Les Pollués de Montréal-Trudeau is asking for a flight curfew to reduce noise pollution from 11 p.m. to 7 a.m. ( VERONICA BOGAERTS/ISTOCK)

A new citizens group is planning to file a class-action suit in an attempt to enforce a strict curfew on flights into and out of Montreal's Pierre Elliott Trudeau Airport. 

Called Les Pollués de Montréal-Trudeau, or the Polluted of Montreal-Trudeau, the group represents residents from Dorval to Saint-Michel and Ahuntsic who say noise from flights passing overhead is keeping them awake at night and affecting their quality of life.

The group is asking for a flight curfew to be set from 11 p.m. to 7 a.m. to reduce noise levels.
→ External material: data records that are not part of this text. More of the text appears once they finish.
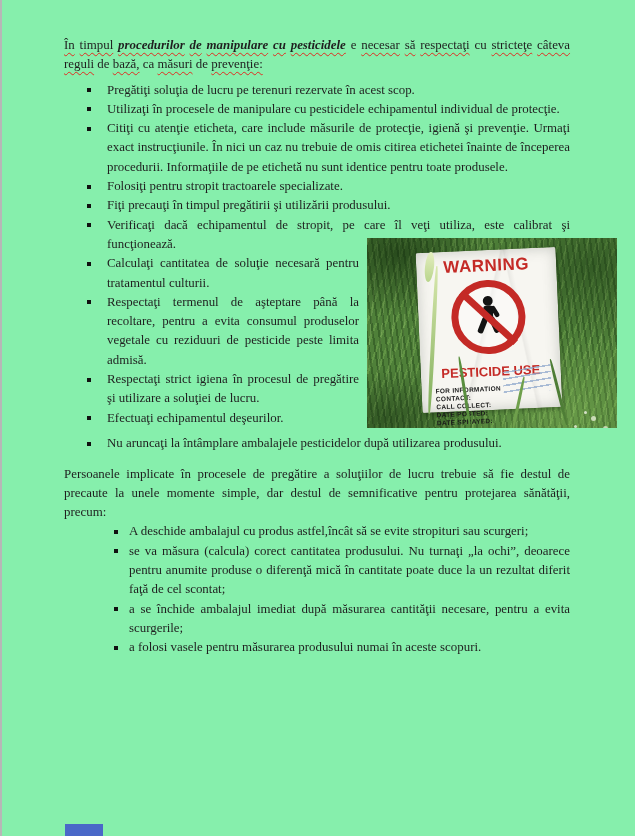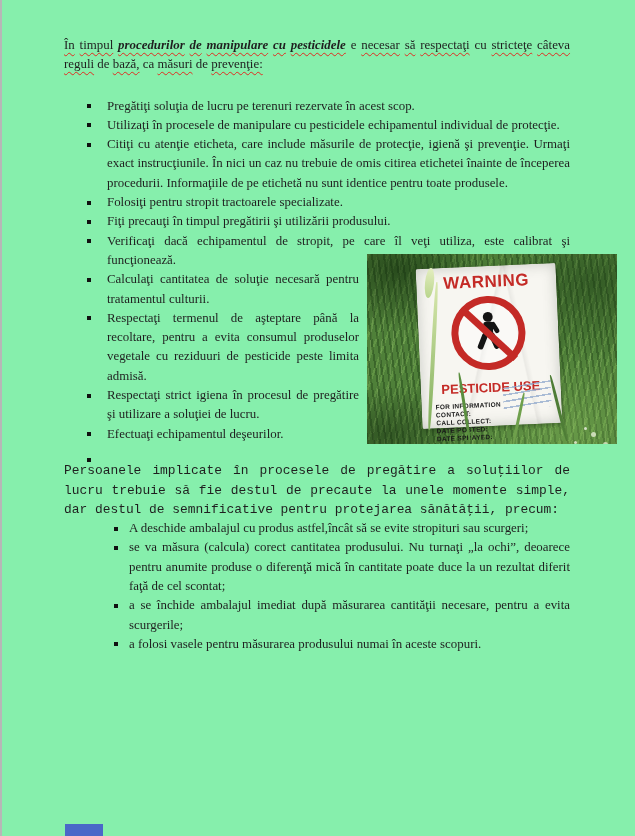"Pregătiţi soluţia de lucru pe" .list1 { margin-top: 22px -> 6px }
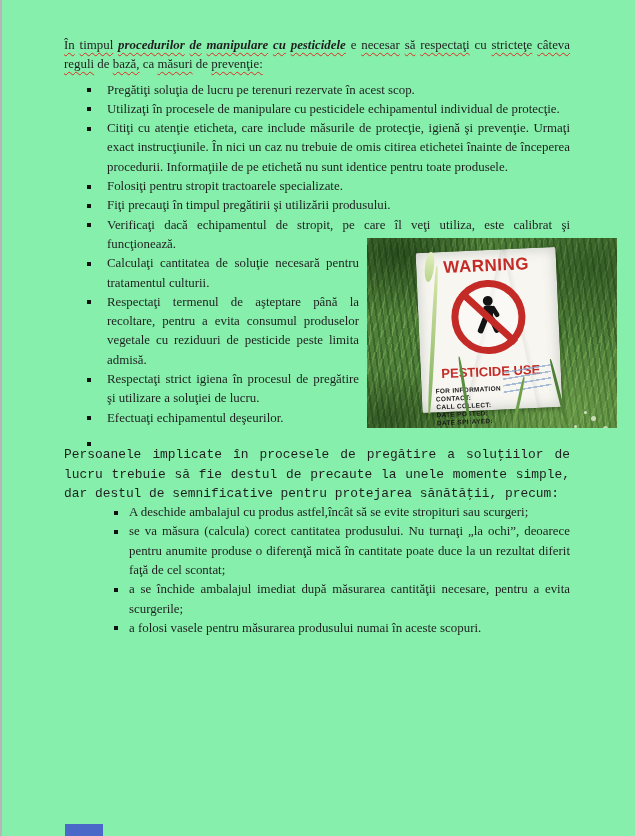"Nu aruncaţi la întâmplare ambalajele" span.txt { html: none -> <span>Nu aruncaţi la întâmplare ambalajele pesticidelor după utilizarea produsului.</span> }
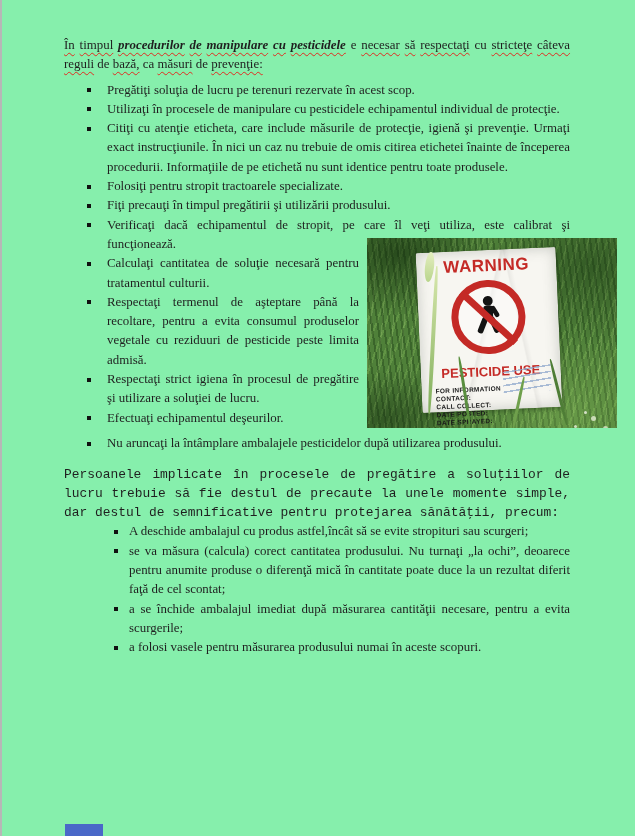"Persoanele implicate în procesele de" .p2 { font-family: Liberation Mono, monospace -> none }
Group member Michel Dion has lived 11 kilometres from the airport in Ahuntsic since 1980.

"When I'm at home I live in my house with the windows closed. I had air-conditioning installed and I no longer go outside," Dion told CBC News.

He says he can't sleep with the windows open.

"One or two airplanes during the night is enough to wake you up."

Pierre Duquette is a doctor who lived in the affected area for three decades before moving because of the noise levels.

"I lived in [Ahuntsic] for 30 years and when I came, the first year was not too bad, but it progressively got worse. It starts at a quarter before six and ends at 1:30 a.m. And it's constant, it's all day," he said.

"In the end, I decided to move away because it was intolerable. It disrupts your sleep, you cannot eat outside... every five minutes you're interrupted by a plane."

The group claims to have recorded noise spikes of up to 85 decibels in residential areas of Montreal.

These measurements were taken from 10 stations installed by the group.

According to the World Health Organization, people should not be exposed to more than 55 decibels.

The Canadian standard is 65 decibels.

Group's findings disputed

Montreal's airport authority disputes the group's findings, saying there are various factors to consider when interpreting noise level data.

According to Aéroports de Montréal's own findings, the highest noise level in 2015 was 63 decibels recorded in Dorval.

In its annual report, the authority said there were 232,648 aircraft movements in 2015, or an average of 637 per day.

There is, however, no curfew for small aircraft using the airport, and a 1 a.m. curfew is already in place for airliners. 

Gérard Samet, the lawyer representing the citizens group, said the goal of a class-action suit is not to limit traffic, but rather to force the airport authority and Nav Canada to enforce a curfew and consider new flight paths to the airport that don't have planes flying low for long distances over populated areas.

CBC is awaiting a response from Montreal's airport authority.